Armageddon, based on a story by Robert Roy Pool, with six contributors for the adaptation for the big screen
Armageddon was nominated for…Four Academy Awards!
Granted, the categories were Best Sound, Special Effects, Visual and Sound and for the tremendous “I don’t want to miss a thing”, Best Music.
The feeling is that Armageddon is disastrous in so many ways, in spite of the splendid cast and the presence of the Divine Liv Tyler, an actress whose beauty is not surpassed by anyone – equaled, maybe, but there is no other woman or goddess who is better looking than this talented artist is.
One of the strong points of this rather forgettable motion picture is the presence of so many heavyweights:
Bruce Willis as Harry Stamper, Billy Bob Thornton aka Dan Truman, Ben Affleck as A.J. Frost, Steve Buscemi aka Rockhound, Owen Wilson as Oscar Choice, Michael Clarke Duncan – outstanding in The Green Mile- aka Otis Bear Kurleen and the glorious, fantastic, splendid Liv Tyler as Grace Stamper.
The premise of the film is reasonable in that it makes sense to think of the future when a big enough asteroid would come in the vicinity of the earth and eventually collide with it, destroying the earth in the process and if not that, then wipe out the population on it during and following the impact.
The hypothesis of a big clash with one such huge cosmic traveler is advanced as one the most likely explanation for the disappearance of the dinosaurs and multiple such objects from space have fallen on our planet and will continue to do so for the foreseeable future, up to the very end of the earth, which may be cause by one such awful collision.
Starting from this acceptable premise, what follows in this gigantic feature is mostly, if not entirely preposterous, outrageous, colossal and flawed in details and its structure and ridiculous magnitude.
NASA has seen this and the humanity, its leaders are aware of the Clear and Present Danger and the imminent extinction if they do nothing about it and a series of frenzied consultations is lined up.
The military says that they need to nuke the oncoming danger, only this is more complicated than it seems and after a supposedly humorous exchange – which just seems over the top and obnoxious- they take the view that a nuclear bomb would have to be inserted into the asteroid, otherwise, it would not work.
Enter the stage Harry Stamper aka Bruce Willis and his band of rebel, maverick, outré drillers and geologists, in this instance the world’s last hope, for they would have to create the big hole required to get the bomb in, under impossible circumstances, within dangerous conditions, out there in the outer space.
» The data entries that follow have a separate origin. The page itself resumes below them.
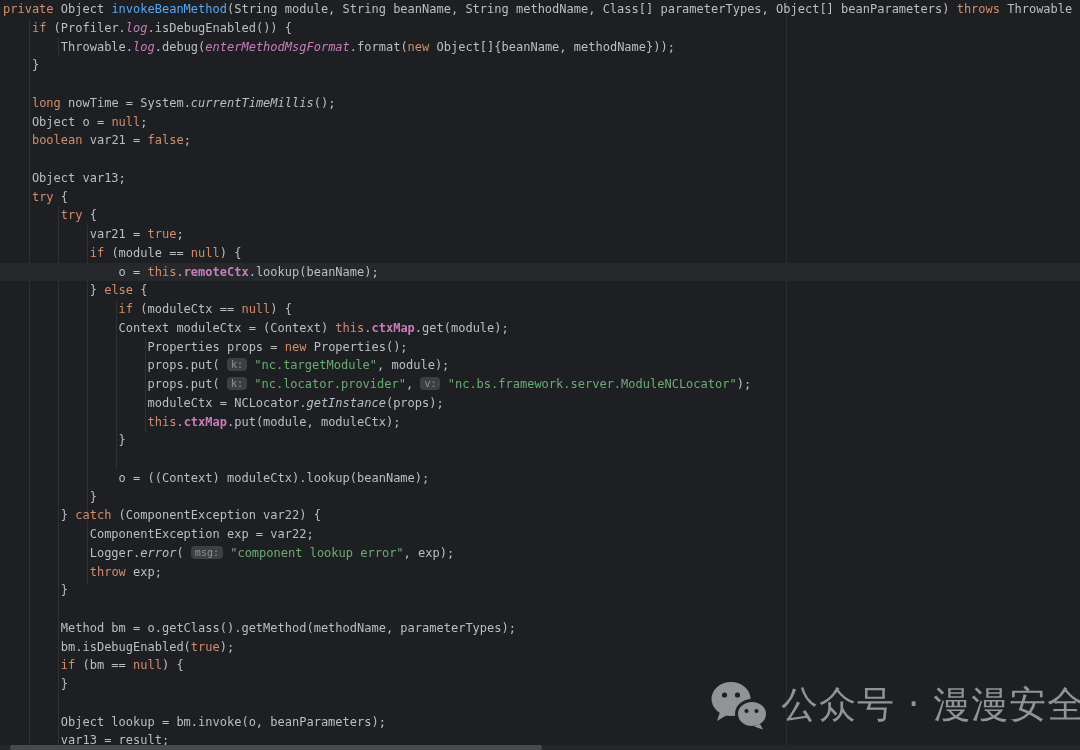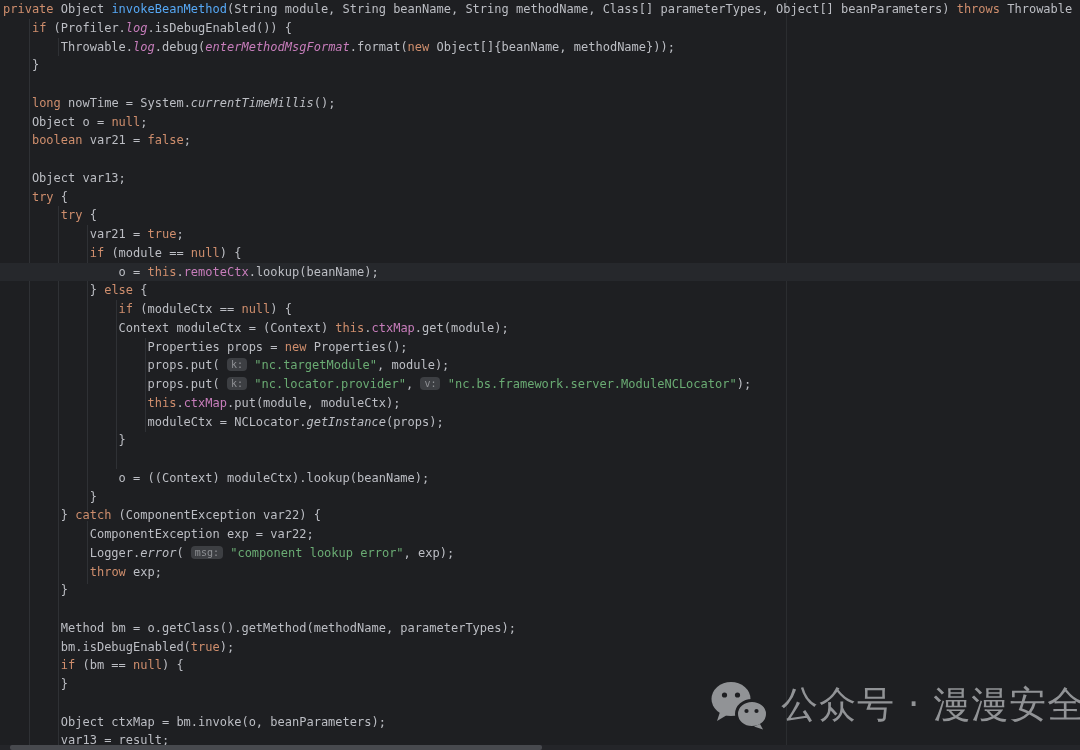--- a/index.html
+++ b/index.html
@@ -56,7 +56,7 @@
   .tok-kw  { color: var(--keyword-color, #cf8e6d); }
   .tok-md  { color: var(--method-decl-color, #56a8f5); }
   .tok-sf  { color: var(--field-color, #c77dbb); font-style: italic; }
-  .tok-fld { color: var(--field-color, #c77dbb); }
+  .tok-fld { color: var(--field-color, #c77dbb); font-weight: bold; }
   .tok-sm  { color: var(--text-color, #bcbec4); font-style: italic; }
   .tok-str { color: var(--string-color, #6aab73); }
   .tok-inlay {

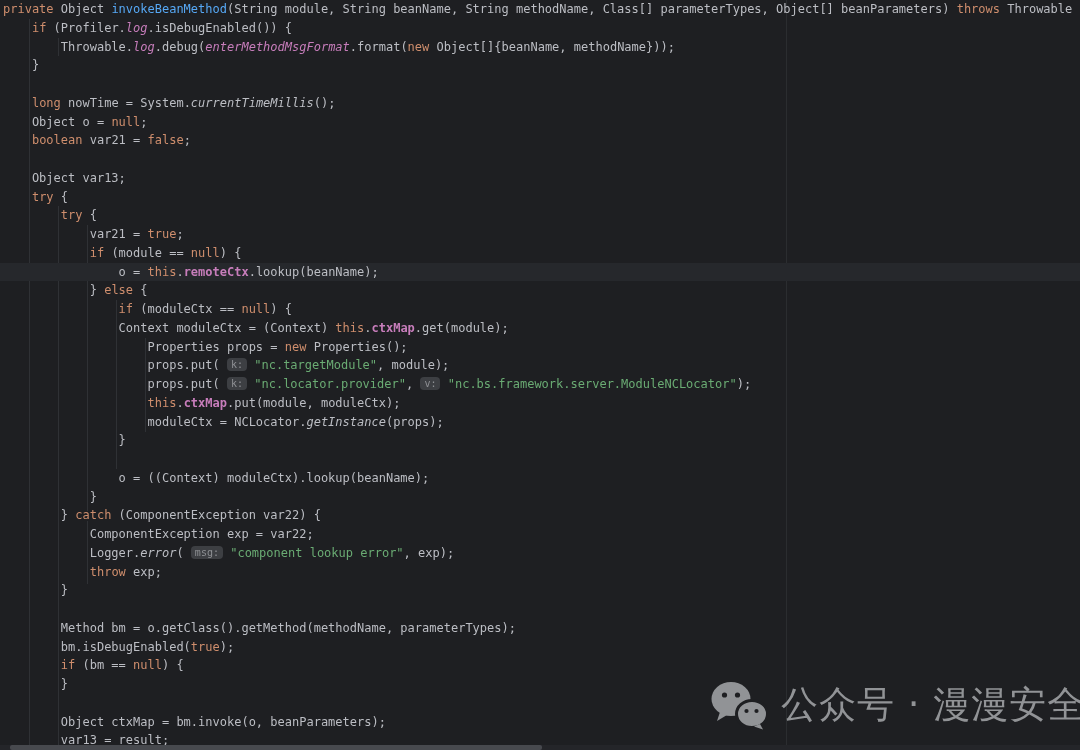--- a/index.html
+++ b/index.html
@@ -141,8 +141,8 @@
       <div class="code-line"><span class="tok-pl">                    Properties props = </span><span class="tok-kw">new</span><span class="tok-pl"> Properties();</span></div>
       <div class="code-line"><span class="tok-pl">                    props.put( </span><span class="tok-inlay">k:</span><span class="tok-pl"> </span><span class="tok-str">"nc.targetModule"</span><span class="tok-pl">, module);</span></div>
       <div class="code-line"><span class="tok-pl">                    props.put( </span><span class="tok-inlay">k:</span><span class="tok-pl"> </span><span class="tok-str">"nc.locator.provider"</span><span class="tok-pl">, </span><span class="tok-inlay">v:</span><span class="tok-pl"> </span><span class="tok-str">"nc.bs.framework.server.ModuleNCLocator"</span><span class="tok-pl">);</span></div>
+      <div class="code-line"><span class="tok-pl">                    moduleCtx = NCLocator.</span><span class="tok-sm">getInstance</span><span class="tok-pl">(props);</span></div>
       <div class="code-line"><span class="tok-pl">                    </span><span class="tok-kw">this</span><span class="tok-pl">.</span><span class="tok-fld">ctxMap</span><span class="tok-pl">.put(module, moduleCtx);</span></div>
-      <div class="code-line"><span class="tok-pl">                    moduleCtx = NCLocator.</span><span class="tok-sm">getInstance</span><span class="tok-pl">(props);</span></div>
       <div class="code-line"><span class="tok-pl">                }</span></div>
       <div class="code-line"></div>
       <div class="code-line"><span class="tok-pl">                o = ((Context) moduleCtx).lookup(beanName);</span></div>

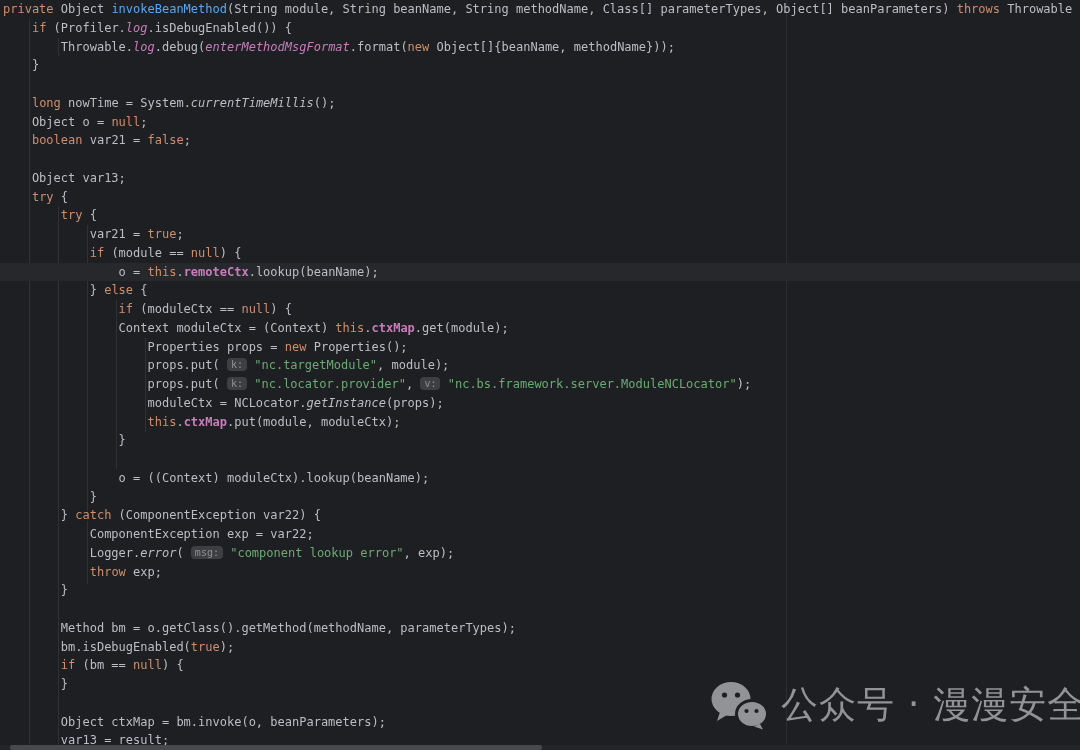--- a/index.html
+++ b/index.html
@@ -158,7 +158,7 @@
       <div class="code-line"><span class="tok-pl">        </span><span class="tok-kw">if</span><span class="tok-pl"> (bm == </span><span class="tok-kw">null</span><span class="tok-pl">) {</span></div>
       <div class="code-line"><span class="tok-pl">        }</span></div>
       <div class="code-line"></div>
-      <div class="code-line"><span class="tok-pl">        Object ctxMap = bm.invoke(o, beanParameters);</span></div>
+      <div class="code-line"><span class="tok-pl">        Object lookup = bm.invoke(o, beanParameters);</span></div>
       <div class="code-line"><span class="tok-pl">        var13 = result;</span></div>
     </div>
The creators of this saga surely thought this would be such a terrific, spectacular story that the audiences would be awed and ecstatic, only it is too pretentious and silly to think that space ships would fly through meteorites- and only get some cracks in the windows, and maybe one team gone- and drill on a flying surface with success
Of course, many dismissed the race to fly to the moon and a number of conspiracy theory fanatics still think it was all just a show, filmed somewhere on earth, for nobody ever stepped on our natural satellite, but there is a limit to where we can take some scientific facts and bend them.
It is not just the impossibility of the endeavor that makes this hard to watch, it is the combination of a strange kind of humor, the sense that some undisciplined, untrained amateurs can play games and become astronauts in a matter of days- yes, there is no time left, but then we can just guess this is the end and it is really Armageddon, with an unhappy, but credible ending.
Con Air, Top Gun come to mind, with the pretense that a team or better still, just one exceptional hero can change the fate of a large group, or why not, the world, but the most likely to resemble to some extent would be The Right Stuff, which is so much superior to Armageddon as to defy comparison.
The Right Stuff is a chef d’oeuvre about real astronauts –including John Glenn and some of the first to go out in outer space- what it takes to fly away from the earth,, the skills, perseverance, grit, discipline – which in Armageddon seems to be a negative trait- dedication, bravery.
When compared with The Right Stuff, Armageddon is the opposite, a motion picture with a very flawed narrative, too much bent on spectacle and fireworks and very thin on substance, willing to dazzle and impress, but without a plot that is respectable.
It could all happen, but even if it would, the elements and ingredients can never be the ones described in this film, for they try to much to make it glamorous and have the team sing at the most inappropriate and unlikely moment- if any singing is indeed in order- it feels hallow and silly.